Chatbots and AI in the UK

Good bots and bad bots

Thomas Platt, head of sales at Netacea, says businesses are actually reliant on bots – third-party bots such as search engine crawlers (e.g. Googlebot), price and content aggregators, and partner services – because they’re making businesses money.

“It’s therefore important to make the distinction between good bots and bad bots, because a bot management service that blocks all bot traffic would damage a website and do more harm than good. A solution should be one that prioritises customers but also realises the importance of bots on SEO,” said Platt. 

Bad bots have the potential to cost businesses an average of 3.6% of their online revenue, according to research conducted by Netacea on the cost of bots, which found that, for 25% of the worst affected businesses, bots cost them more than $250mn a year. In that research, they also found that the businesses identified the most attacks to come from account checker bots (46%) – these are used by bot operators to see if usernames and passwords that have been leaked also work elsewhere in a ‘credential stuffing’ attack. Sniper bots (32%, and scalper bots (29%) were identified as the second and third most common in our research,” adds Platt.

Chatbot success dependent on the nature of the query

Pranav Desai, chief product officer at Reputation, said: “It’s important to be selective with when and how AI is used to interact with customers.

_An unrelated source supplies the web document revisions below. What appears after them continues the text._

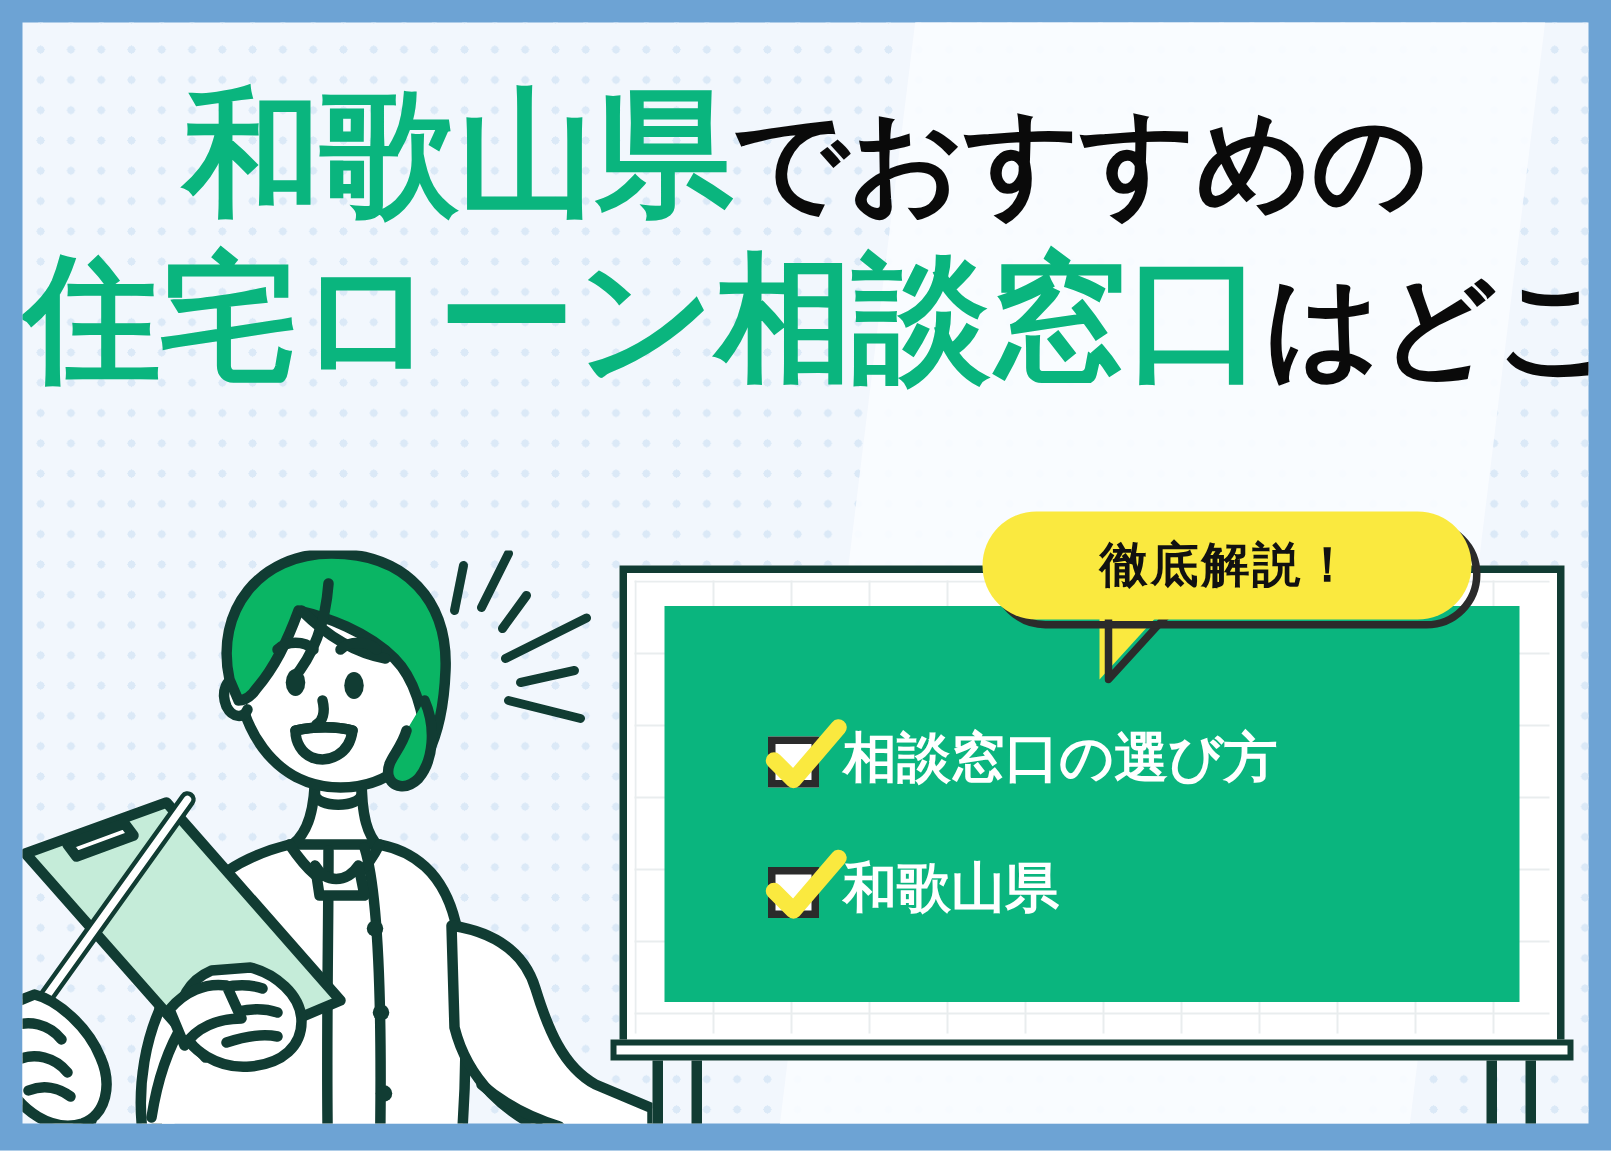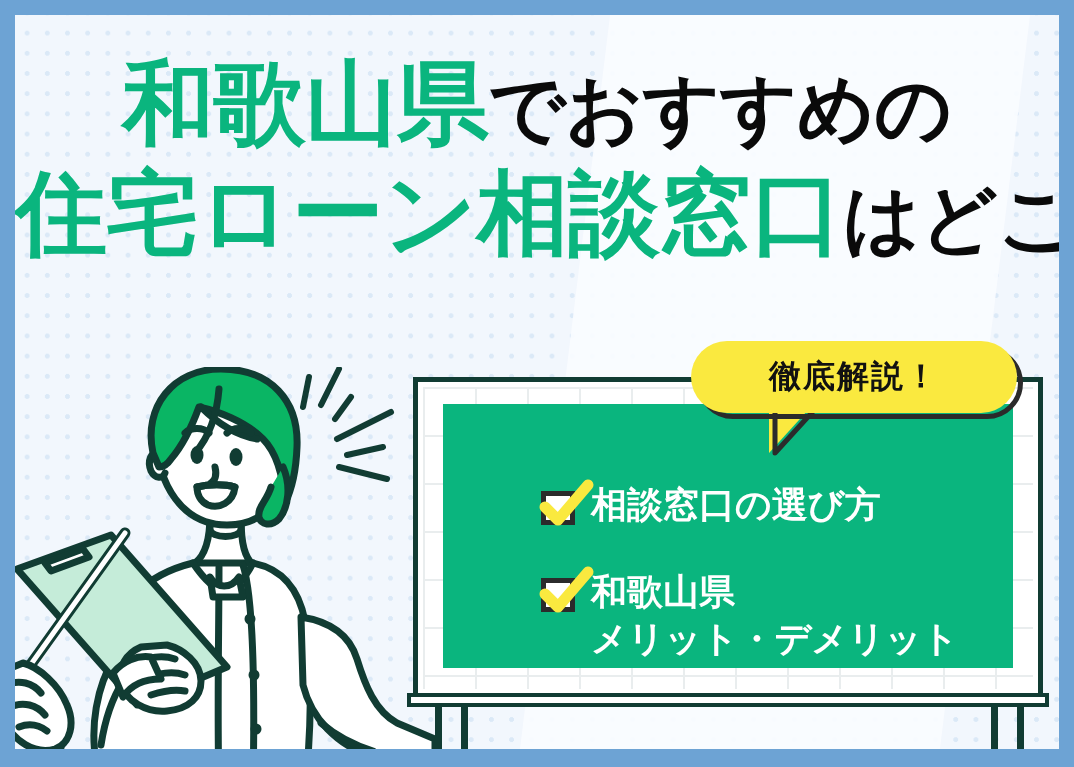"徹底解説！" #bubble-wrap { left: 676px -> 640px }
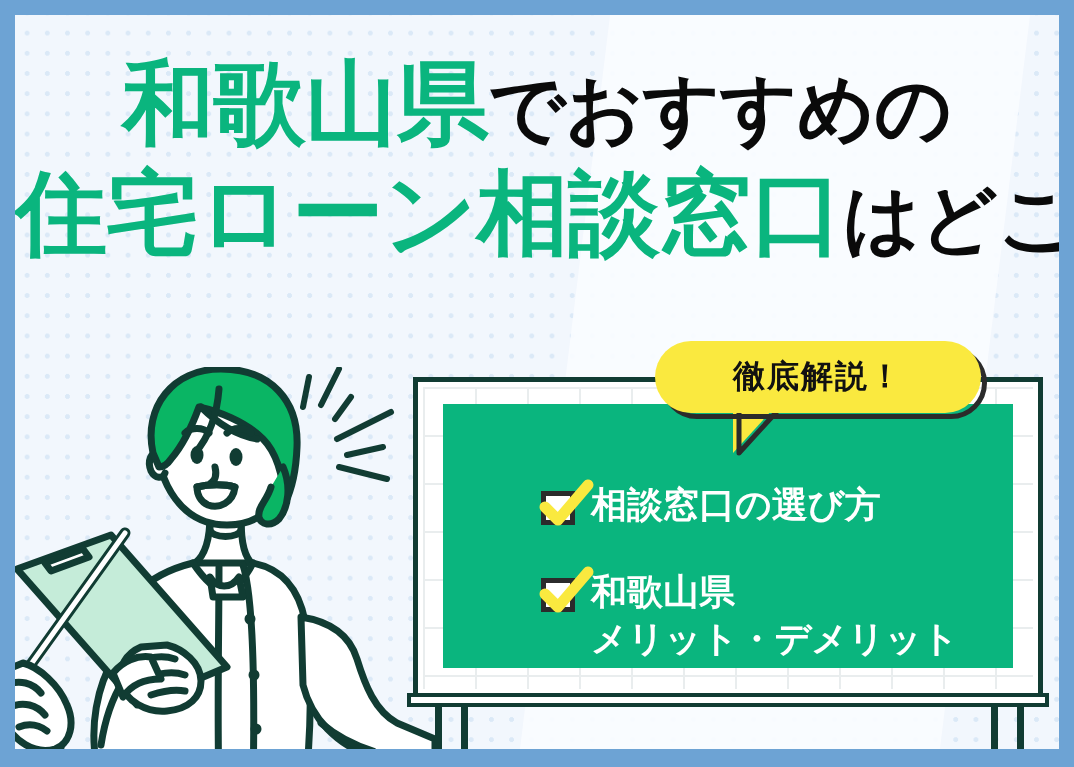"相談窓口の選び方" #checklist { left: 98px -> 69px }
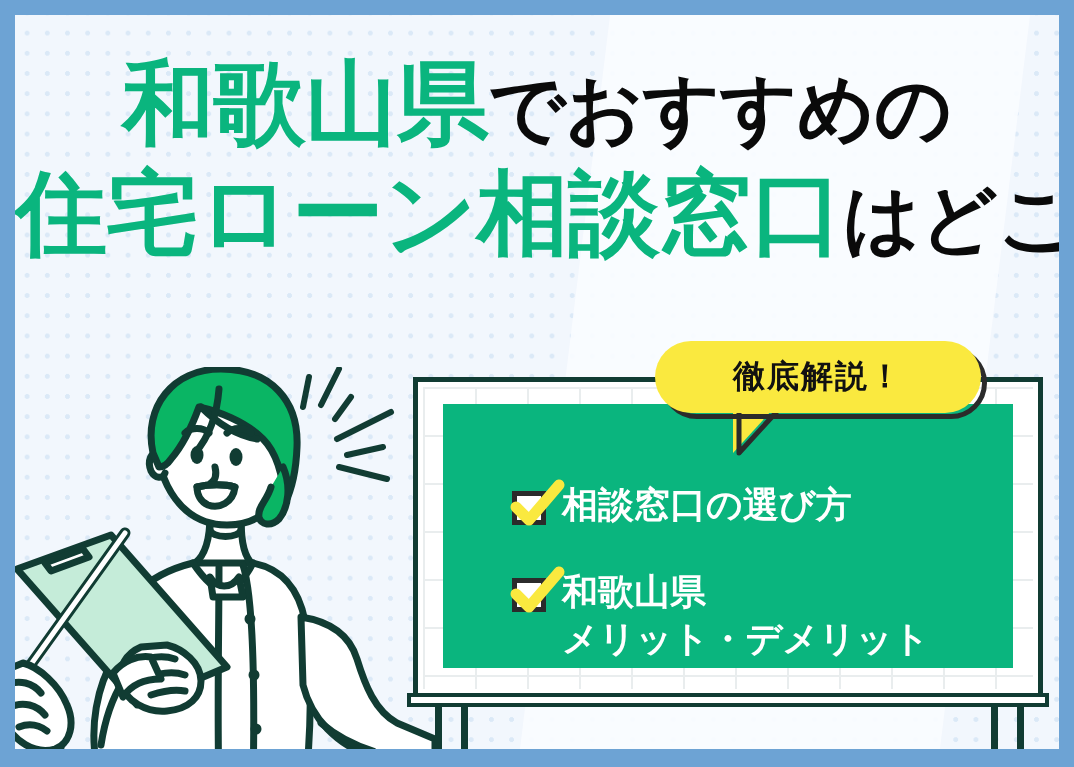"メリット・デメリット" span { html: <span>メリット・デメリット</span> -> none }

Especially in a world where, depending on the nature of the query, customers may not want to speak with a ‘bot’ and may even get frustrated, thereby exasperating the issue and jeopardising the business’ relationship with the individual.”

Here, said Desai, the difference is understanding the nature of the enquiry. “For instance, AI that identifies when a human operator and touch are needed to resolve a serious complaint, against times when an enquiry is received out of hours and an automated AI-generated response can ensure a customer feels heard until an operator is back online to get in touch with them”.

Soeren Bech, vice president, EMEA, Persistent Systems, said that “technological developments in recent years have elevated simple chatbot functionality to the more refined and complex realm of Conversational AI (CAI)”. 

“Now that CAI is a reality and seeks to deliver much more than automated responses, feedback-to-chat bots have become much more positive. 

“Looking forward, maximising CX in businesses will rely more heavily on bots, thanks to the use of sophisticated AI to not only access and harness the intelligence of a whole organisation and its systems, but also to provide a realistic human-like contextual and branching conversation.”

Freed from repetitive manual work 

"Unlocking the value from enterprise data and converting it into business breakthroughs requires labour-intensive, repetitive tasks spanning both operational activities and the data pipelines that inform them,” said Vishal Soni, Technical Product Marketing Manager at Alteryx.

Alteryx brings analytic intelligence to bots, delivering insights and outcomes from end-to-end automation of analytics, machine learning, and data science processes.

The UiPath connector in the Alteryx Platform has accelerated value for mutual customers by making it easy to invoke UiPath bots directly within an Alteryx workflow, enabling automated analysis and augmented robotic intelligence to drive smarter business outcomes, using every byte of data in the organisation – even the 'dark' data hiding in legacy systems.

“With terabytes of raw data piling up across the business, many labour-intensive processing tasks can be automated and streamlined. Alteryx Analytics Automation and UiPath RPA ingest data seamlessly from its source, analyse and interpret it, and drive results into downstream applications and processes. This frees teams from repetitive manual work and empowers organisational leaders to make faster, more confident decisions," said Soni.